THE DATA START

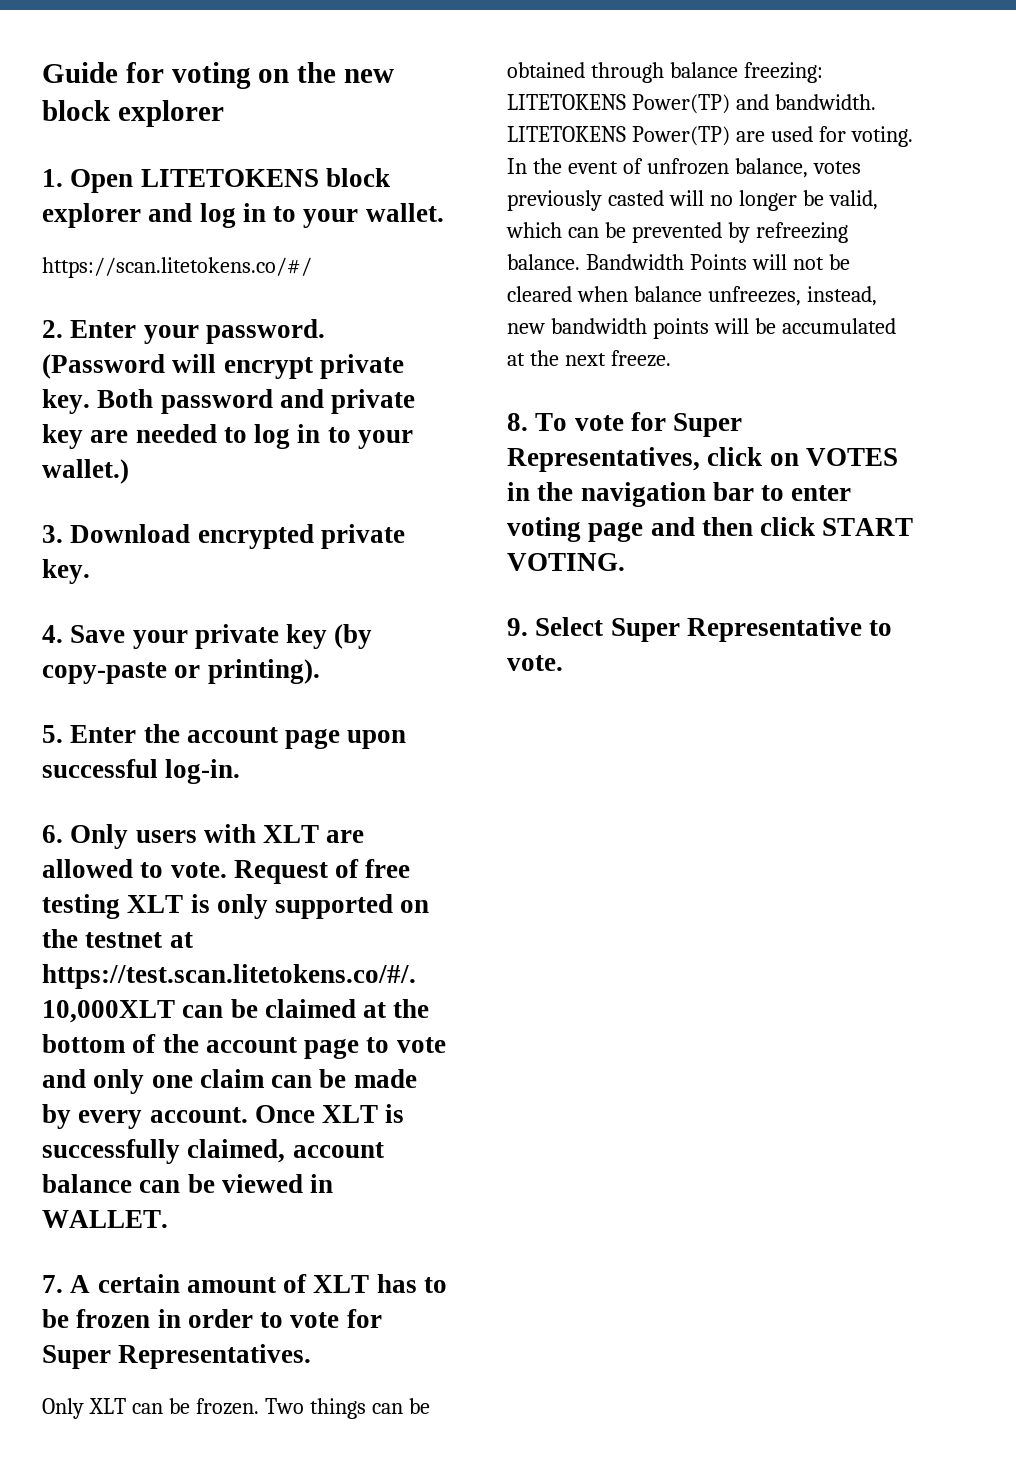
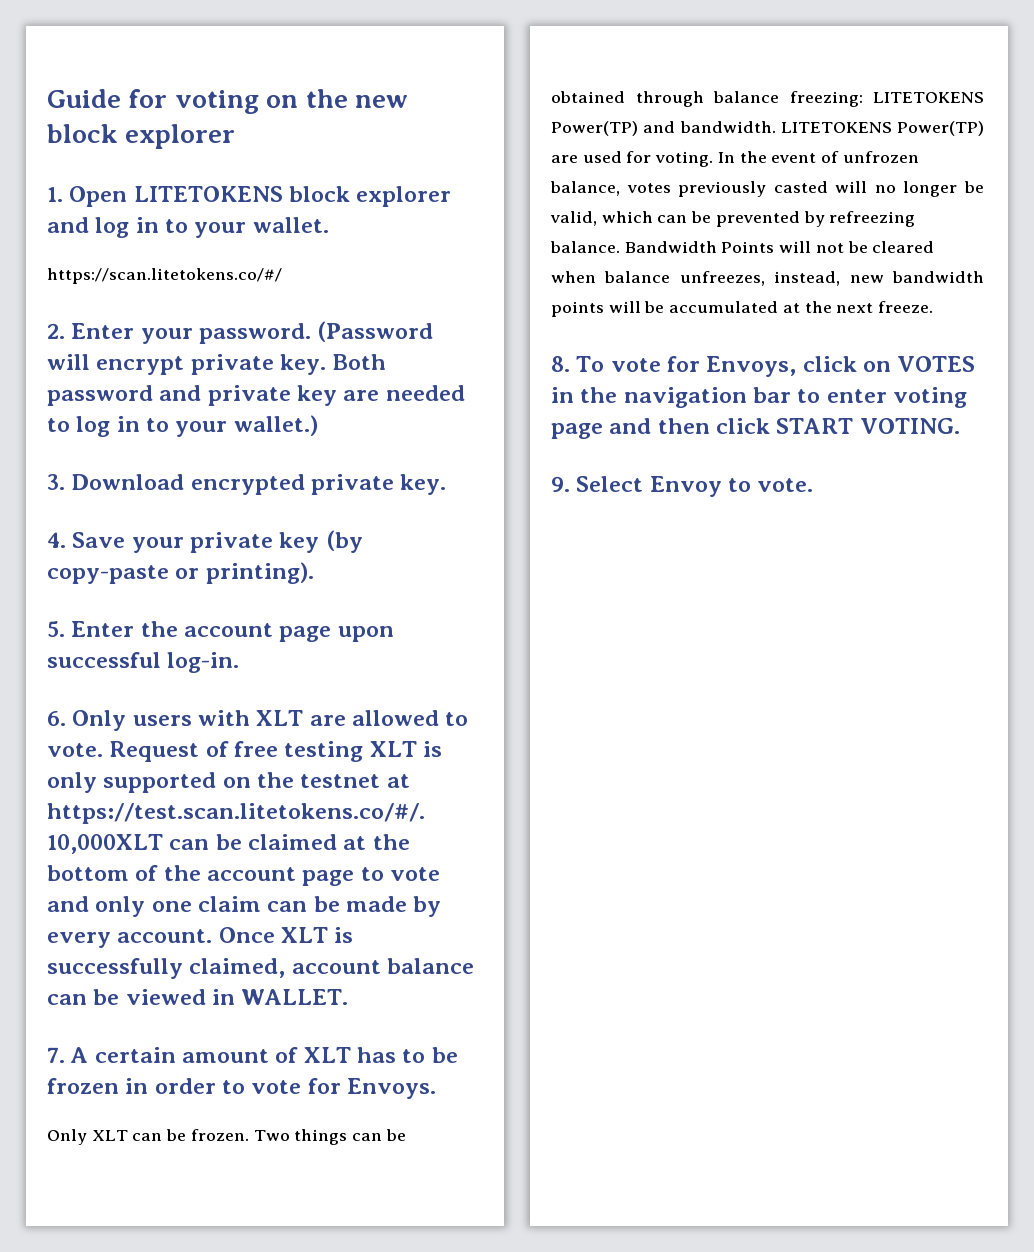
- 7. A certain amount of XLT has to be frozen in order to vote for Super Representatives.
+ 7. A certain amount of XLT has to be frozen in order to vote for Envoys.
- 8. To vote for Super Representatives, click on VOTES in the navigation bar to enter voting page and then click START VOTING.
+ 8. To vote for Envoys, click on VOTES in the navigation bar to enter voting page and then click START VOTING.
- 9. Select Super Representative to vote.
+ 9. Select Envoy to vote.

THE DATA END
THE DATA START

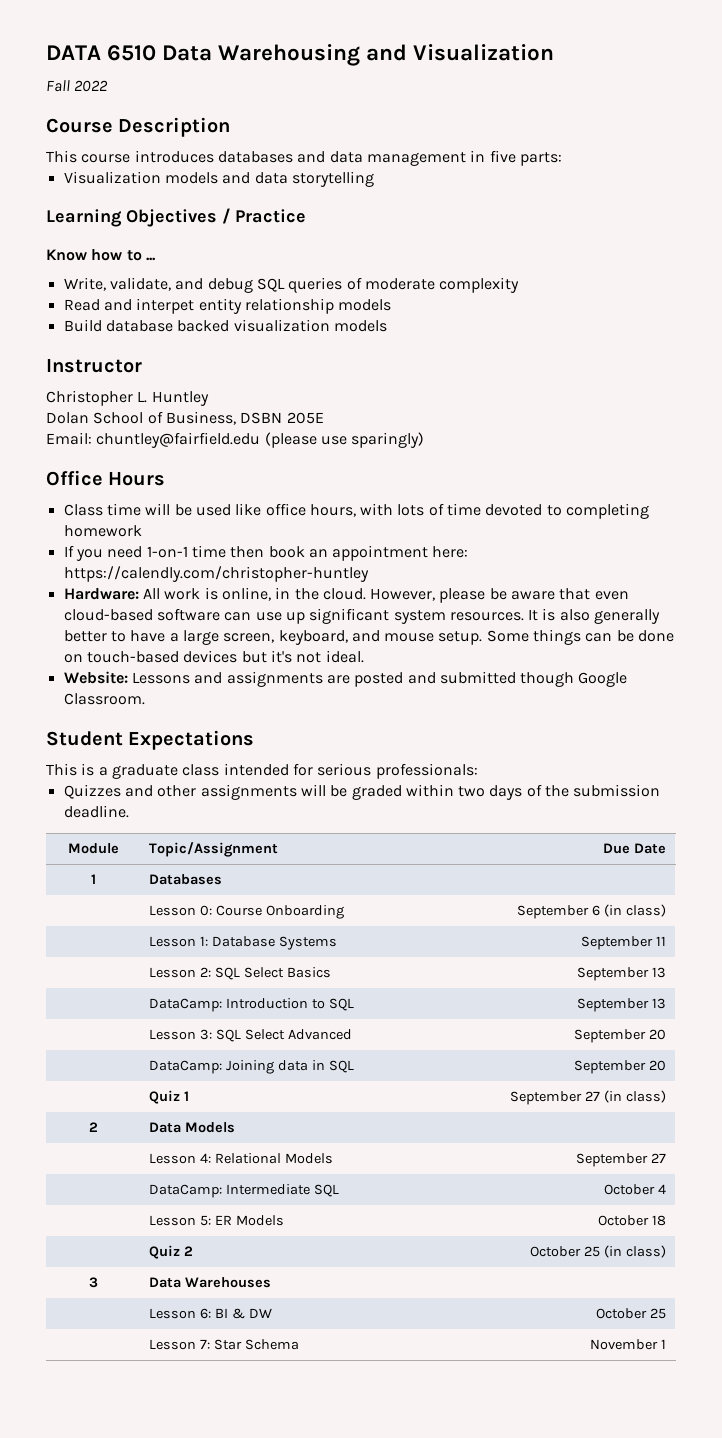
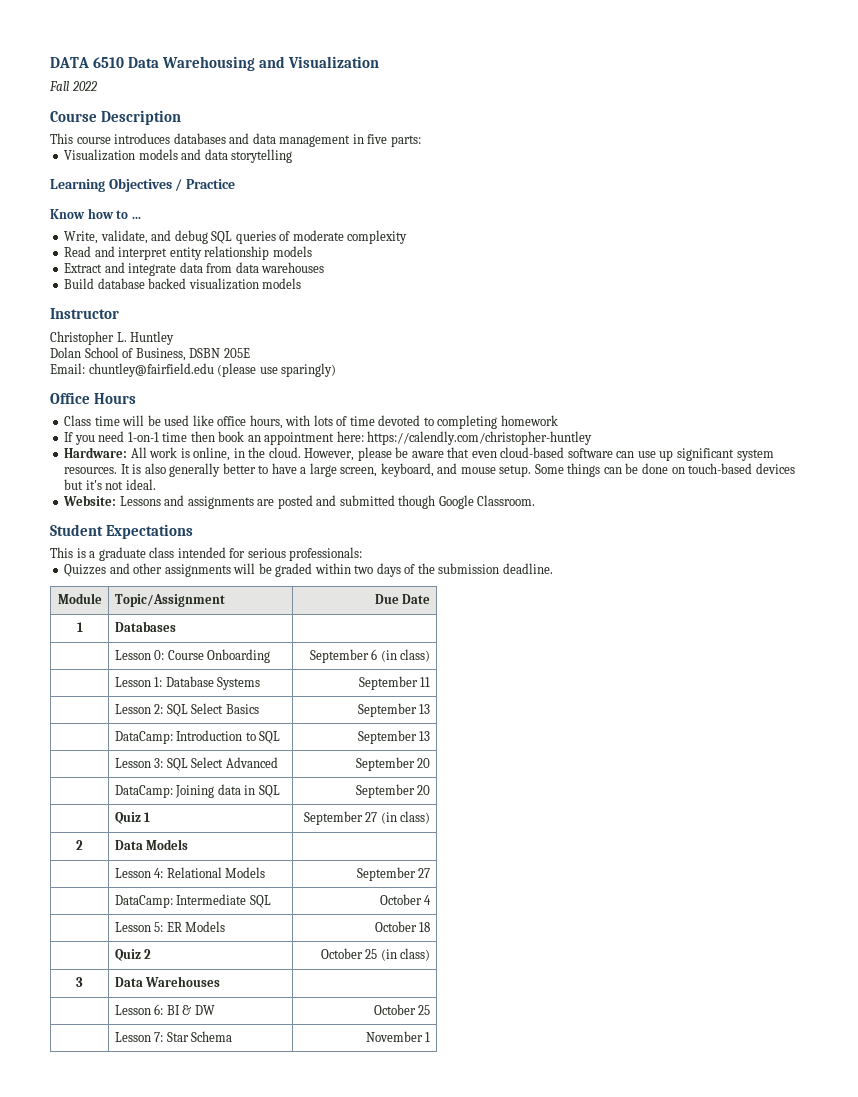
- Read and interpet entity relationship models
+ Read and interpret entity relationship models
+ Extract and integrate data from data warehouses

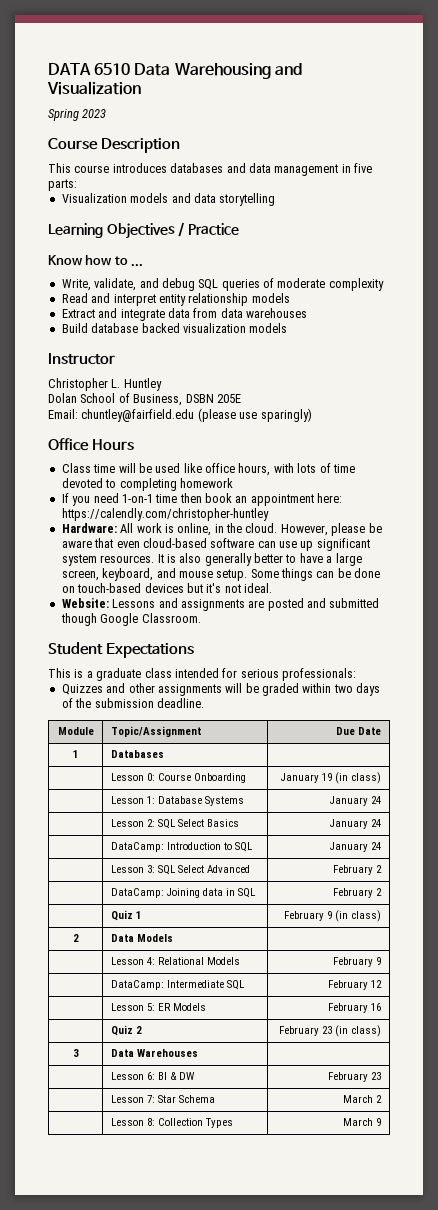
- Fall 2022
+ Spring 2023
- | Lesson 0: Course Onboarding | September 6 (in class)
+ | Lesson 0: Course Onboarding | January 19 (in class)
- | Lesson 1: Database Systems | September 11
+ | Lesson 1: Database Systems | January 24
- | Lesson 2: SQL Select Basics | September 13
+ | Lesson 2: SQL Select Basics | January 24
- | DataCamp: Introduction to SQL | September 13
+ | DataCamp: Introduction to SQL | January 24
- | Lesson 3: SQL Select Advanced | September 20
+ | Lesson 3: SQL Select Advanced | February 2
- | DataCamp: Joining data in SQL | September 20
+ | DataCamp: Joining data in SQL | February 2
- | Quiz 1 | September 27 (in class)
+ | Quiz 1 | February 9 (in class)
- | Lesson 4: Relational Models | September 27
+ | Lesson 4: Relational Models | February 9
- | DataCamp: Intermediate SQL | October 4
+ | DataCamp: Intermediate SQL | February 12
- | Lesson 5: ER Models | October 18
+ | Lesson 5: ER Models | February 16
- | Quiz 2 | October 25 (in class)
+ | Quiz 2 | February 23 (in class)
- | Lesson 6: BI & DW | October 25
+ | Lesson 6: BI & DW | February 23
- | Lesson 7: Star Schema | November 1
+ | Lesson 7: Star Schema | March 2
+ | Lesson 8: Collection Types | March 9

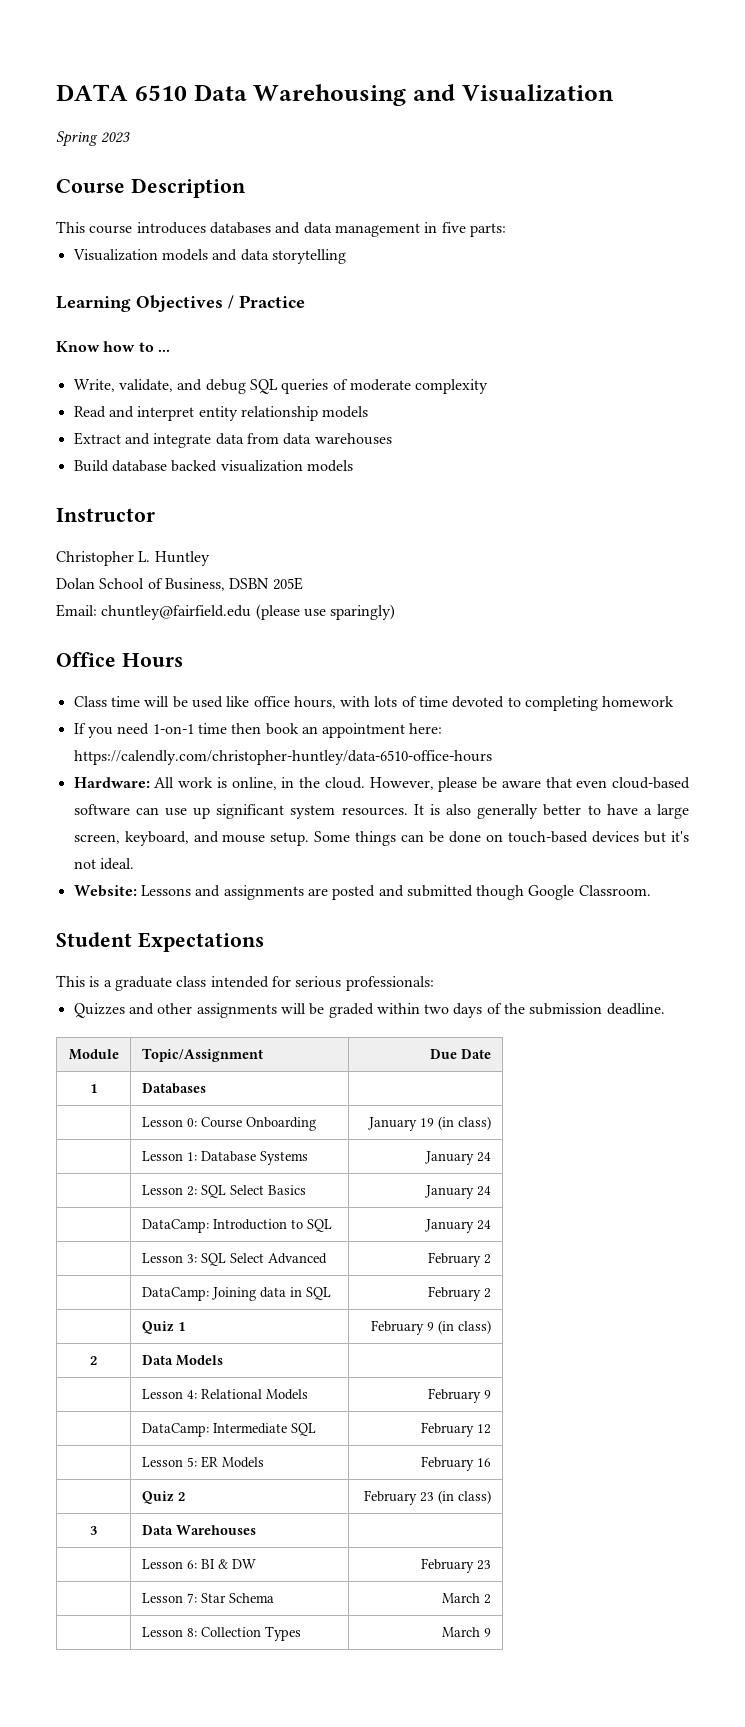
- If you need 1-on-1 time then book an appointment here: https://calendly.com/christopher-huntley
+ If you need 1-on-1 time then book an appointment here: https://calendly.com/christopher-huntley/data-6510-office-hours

THE DATA END

*YOUR INSTRUCTIONS*
In the listing above, locate the line containing "- 7. A certain" and the line containing "- 8. To vote", then transcribe both and every line between them verbatim.

*RESPONSE BELOW*
- 7. A certain amount of XLT has to be frozen in order to vote for Super Representatives.
+ 7. A certain amount of XLT has to be frozen in order to vote for Envoys.
- 8. To vote for Super Representatives, click on VOTES in the navigation bar to enter voting page and then click START VOTING.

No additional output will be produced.